An orbital impact has triggered a mysterious biological zone to slowly spread across the Southern US coast. Determined to find answers to Kane’s disappearance (and return), Lena joins a small team on the next mission into the “Shimmer”. The beguiling haze soon begins to play tricks on their minds and, the closer they get to the lighthouse at ground zero, the stranger things become.
Garland goes as far as signposting each narrative section, as he did in “Ex Machina”. “Area X,” “The Shimmer,” “The Lighthouse”: he never tries to wrong-foot the audience with regards to where we are in this story. Instead, much of the film’s mind-bending derives from the visuals. The film is absolutely stunning to look at, from the iridescent dance of the outer edges of the Shimmer to the exceptionally detailed production design.

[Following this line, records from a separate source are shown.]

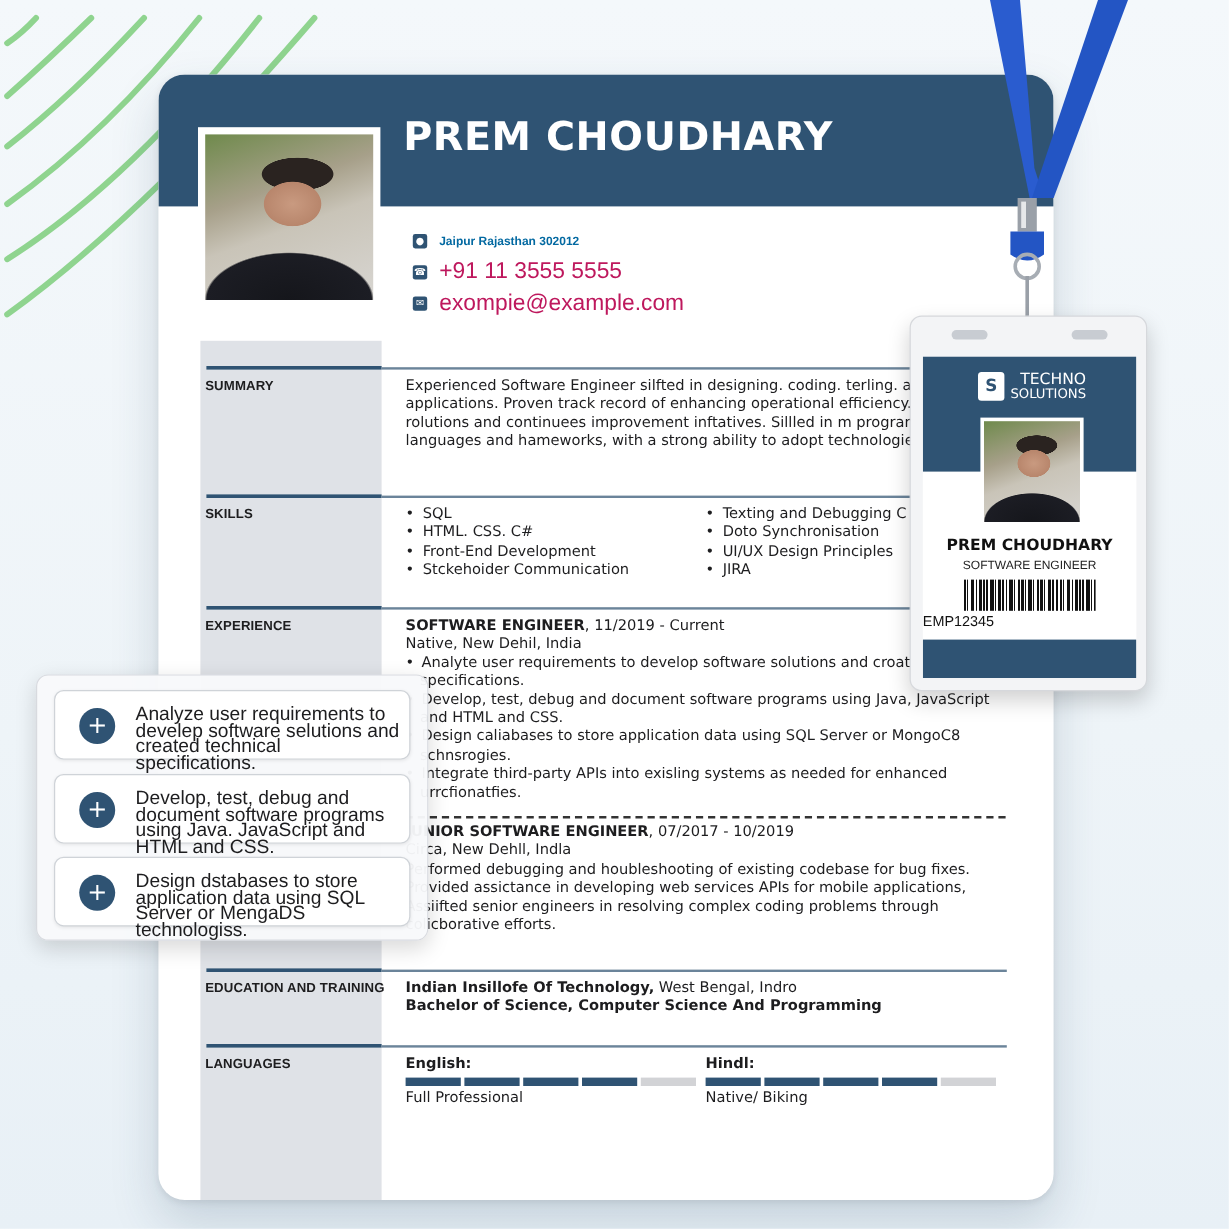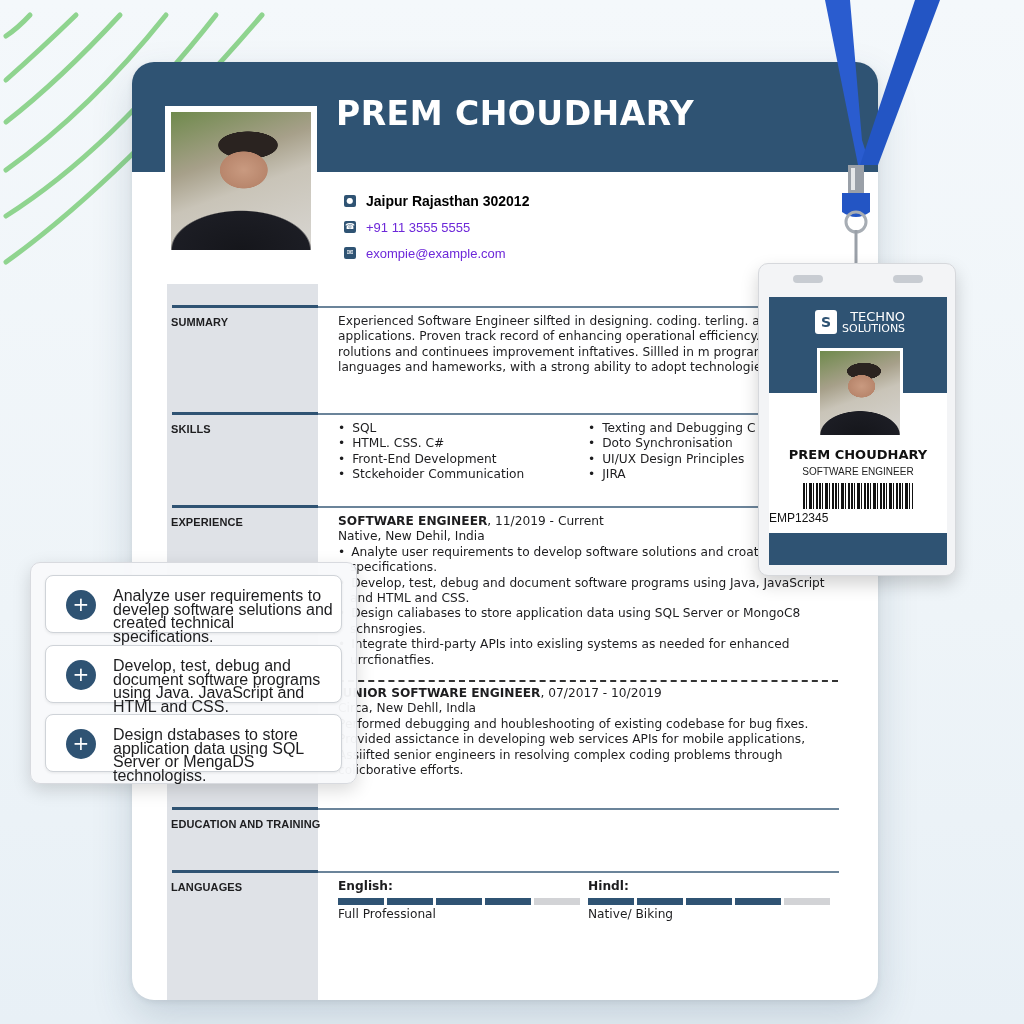--- a/index.html
+++ b/index.html
@@ -46,7 +46,7 @@
     width: 12px; height: 12px; background: #2f5373; border-radius: 2px;
     color: #fff; font-size: 8px; line-height: 12px; text-align: center; margin-right: 10px;
   }
-  .contact-row.addr span.t { font-family: "Liberation Sans", sans-serif; font-weight: bold; font-size: 14px; color: #000000; }
+  .contact-row.addr span.t { font-family: "Liberation Sans", sans-serif; font-weight: bold; font-size: 10px; color: #0369a1; }
   .contact-row span.t { font-family: "Liberation Sans", sans-serif; font-size: 13px; color: #6d28d9; }
 
   .sidebar-col {

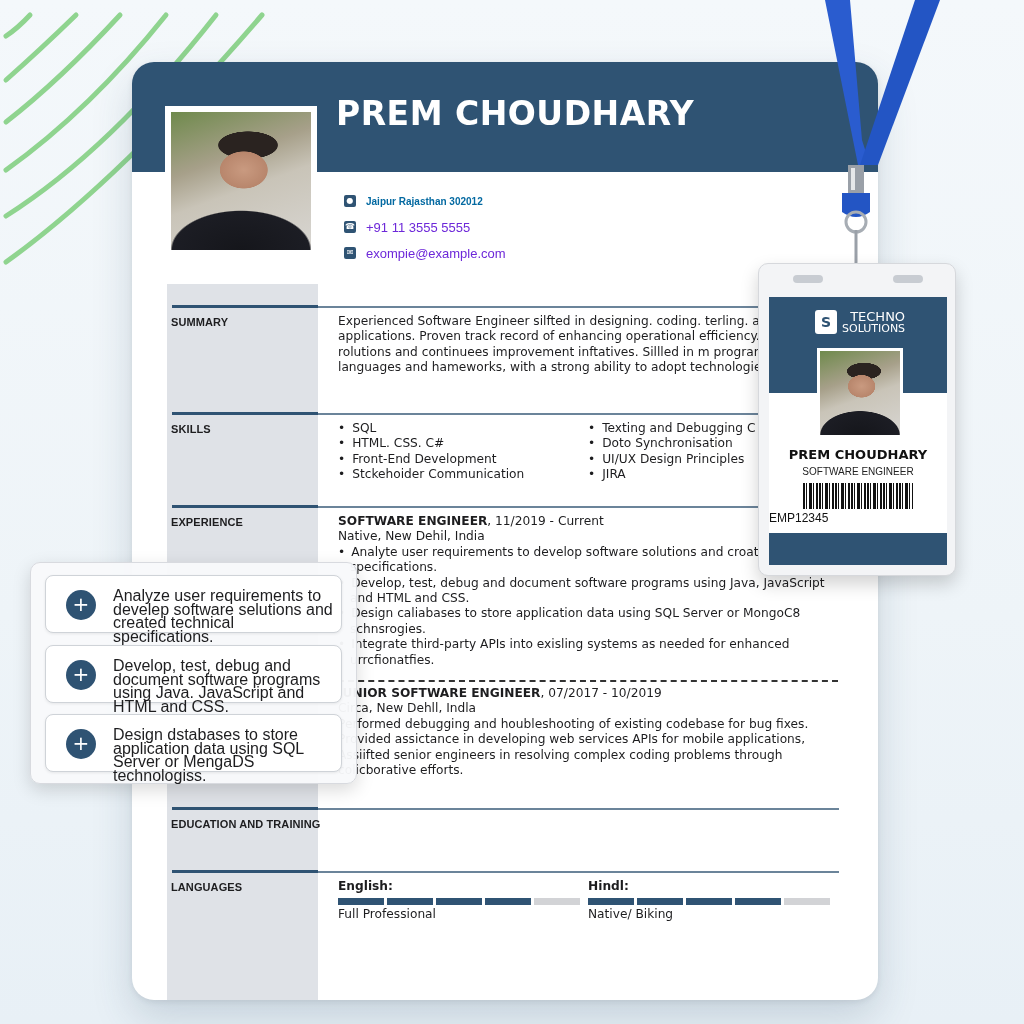--- a/index.html
+++ b/index.html
@@ -47,7 +47,7 @@
     color: #fff; font-size: 8px; line-height: 12px; text-align: center; margin-right: 10px;
   }
   .contact-row.addr span.t { font-family: "Liberation Sans", sans-serif; font-weight: bold; font-size: 10px; color: #0369a1; }
-  .contact-row span.t { font-family: "Liberation Sans", sans-serif; font-size: 13px; color: #6d28d9; }
+  .contact-row span.t { font-family: "Liberation Sans", sans-serif; font-size: 19px; color: #be185d; }
 
   .sidebar-col {
     position: absolute; left: 35px; top: 222px; width: 151px; bottom: 0;

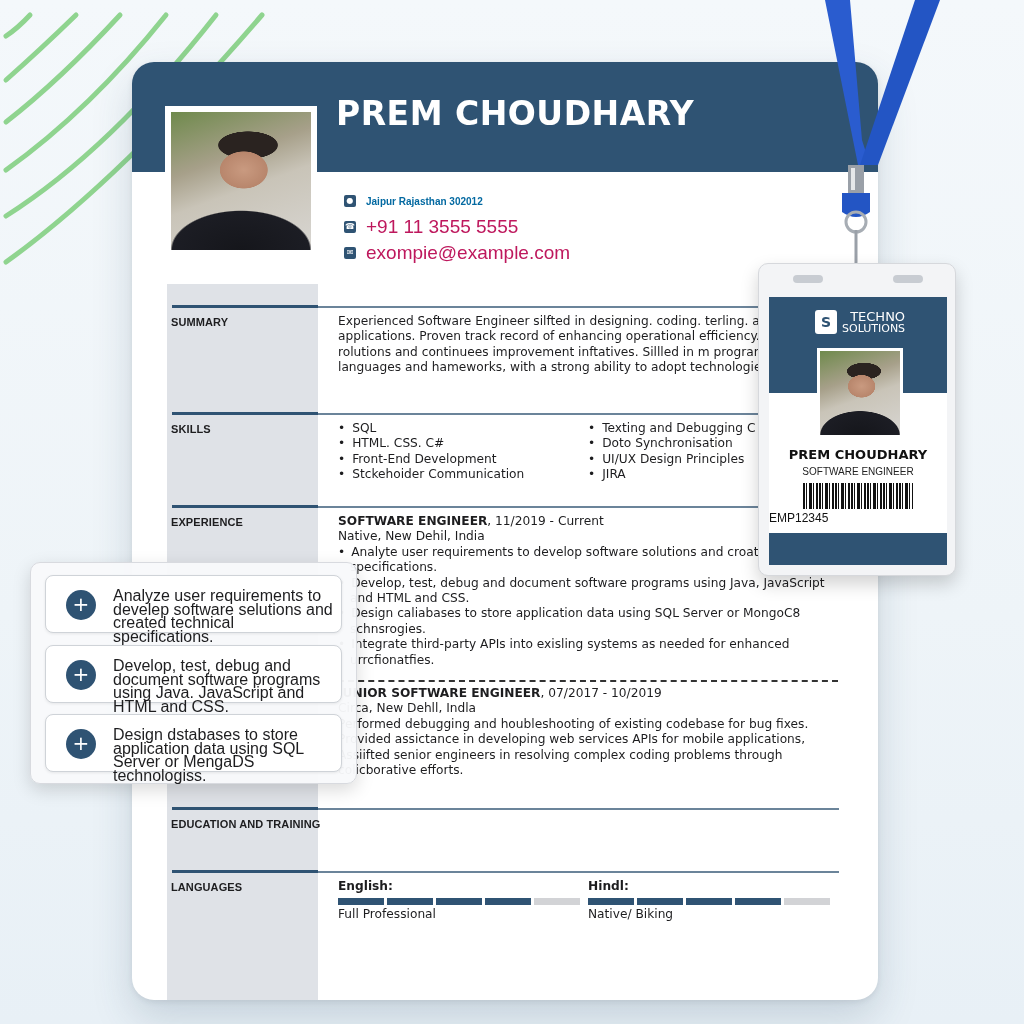--- a/index.html
+++ b/index.html
@@ -238,6 +238,10 @@
     <div class="rule-dark"></div>
     <div class="rule-light"></div>
     <div class="label">EDUCATION AND TRAINING</div>
+    <div class="content">
+      <div class="edu-line1"><b>Indian Insillofe Of Technology,</b><span> West Bengal, Indro</span></div>
+      <div class="edu-line2">Bachelor of Science, Computer Science And Programming</div>
+    </div>
   </div>
 
   <div class="section" style="top:808px;height:80px;">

As he did in “Ex Machina” (to Oscar-winning success), Garland brilliantly blends inventive CGI with textured and tactile practical effects. Even better still, while this world may have the hallmarks of the apocalypse (abandoned settlements and overgrown playgrounds), it’s colourful and thriving. The lush and vibrant vegetation carries with it an entirely different symbolic weight to the rotting aesthetic of most post-apocalyptic art, and one altogether more hopeful.
The sound design is also very good. Creative sound effects and the dizzying original score combine to build an ethereal soundscape that complements the otherworldly visuals. The very nature of the image and sound is ingrained in the DNA of this narrative. The glowing visuals become significant on levels far beyond surface sheen and spectral lens flares and shots through distorting barriers are soaked with meaning. It makes for a very rewarding viewing experience and one that lingers in the memory like a transcendent dream.
Portman is outstanding in the lead role. She captures Lena’s mourning in the complex balance between vulnerability and strength. And the team around her — Jennifer Jason Leigh, Tessa Thompson, Gina Rodriguez and Tuva Novotny — provides strong support. Women dominate the film, even down to the students in Lena’s class. This is a major contrast to so much of the male-dominated fiction in this genre, but it comes without Garland ever feeling like he’s “playing the gender card”. The generic archetypes (soldier, scientist, skeptic, believer) are fleshed out to feel like real living, breathing, feeling people.
There are action scenes dotted throughout the film and they engage Garland’s genre origins in suitably disturbing fashion, but without disrupting the purposeful pacing. The film rightly emphasises the quiet dialogue scenes between the team, as they provide the film’s most powerful and compelling moments. The dreamlike visuals are immensely impressive, but “Annihilation” has the emotional weight to match. It’s cerebral sci-fi, but with a firm grounding in painfully relatable humanity. The film’s underlying warning, that humans too often confuse change for destruction, is powerful. And it’s felt in every cell of this beautiful film.